WHAT THE TASK ASKS:
Filter the lines below, copying only those with the string "That".

PROVIDED RECORDS:

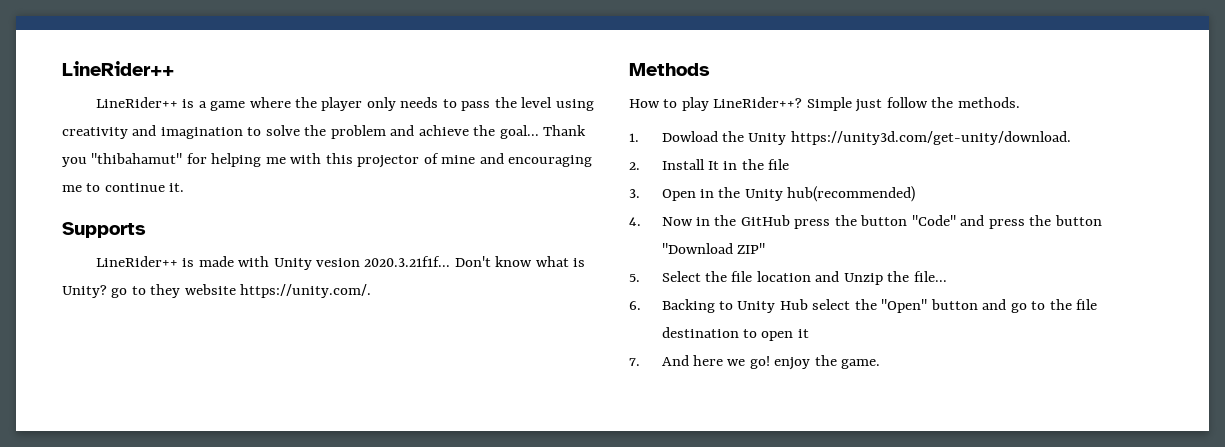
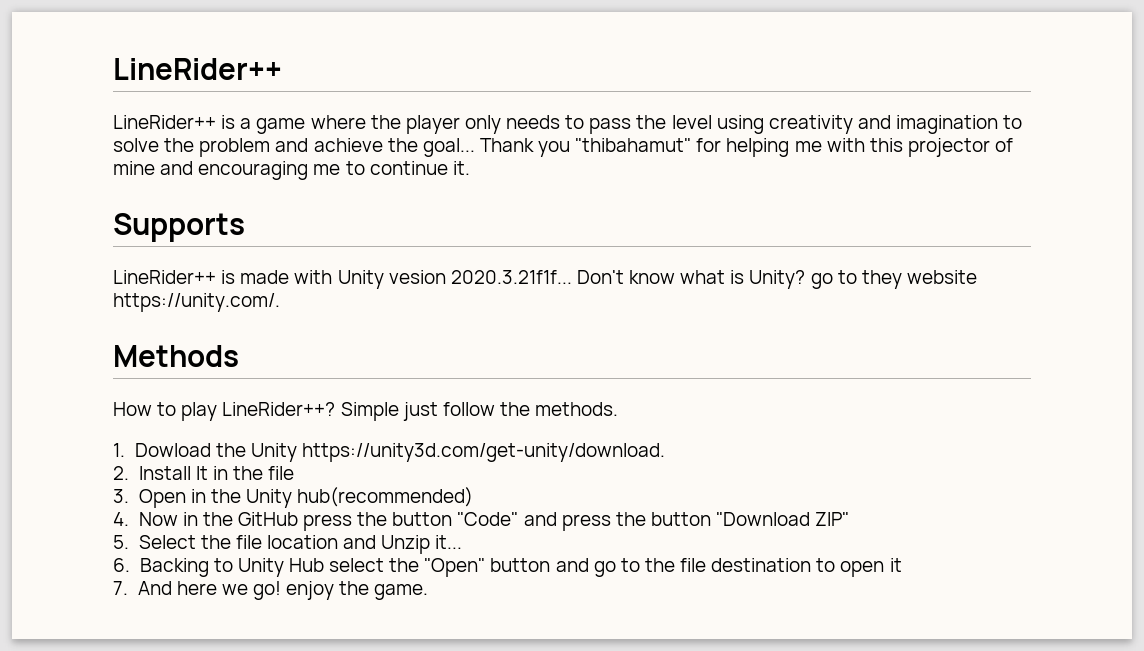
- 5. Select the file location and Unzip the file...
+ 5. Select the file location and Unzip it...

--

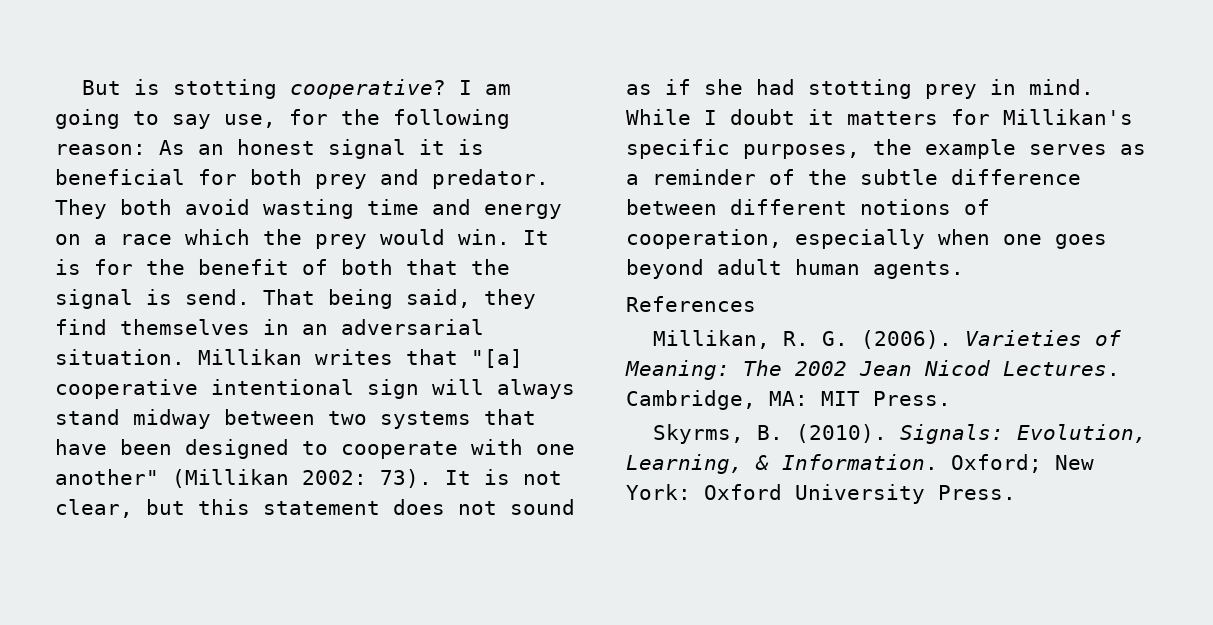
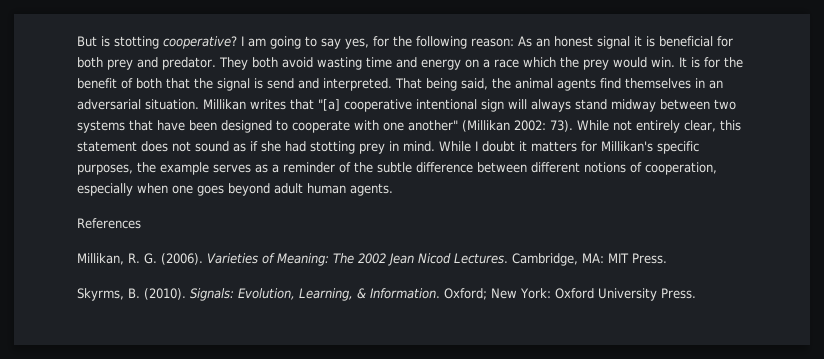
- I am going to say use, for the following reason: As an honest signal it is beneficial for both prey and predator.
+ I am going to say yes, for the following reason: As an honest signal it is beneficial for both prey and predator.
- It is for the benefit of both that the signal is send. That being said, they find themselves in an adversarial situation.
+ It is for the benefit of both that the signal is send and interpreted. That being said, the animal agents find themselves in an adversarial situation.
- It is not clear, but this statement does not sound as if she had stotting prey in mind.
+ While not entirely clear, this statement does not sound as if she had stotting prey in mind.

SOLUTION TO THIS TASK:
- It is for the benefit of both that the signal is send. That being said, they find themselves in an adversarial situation.
+ It is for the benefit of both that the signal is send and interpreted. That being said, the animal agents find themselves in an adversarial situation.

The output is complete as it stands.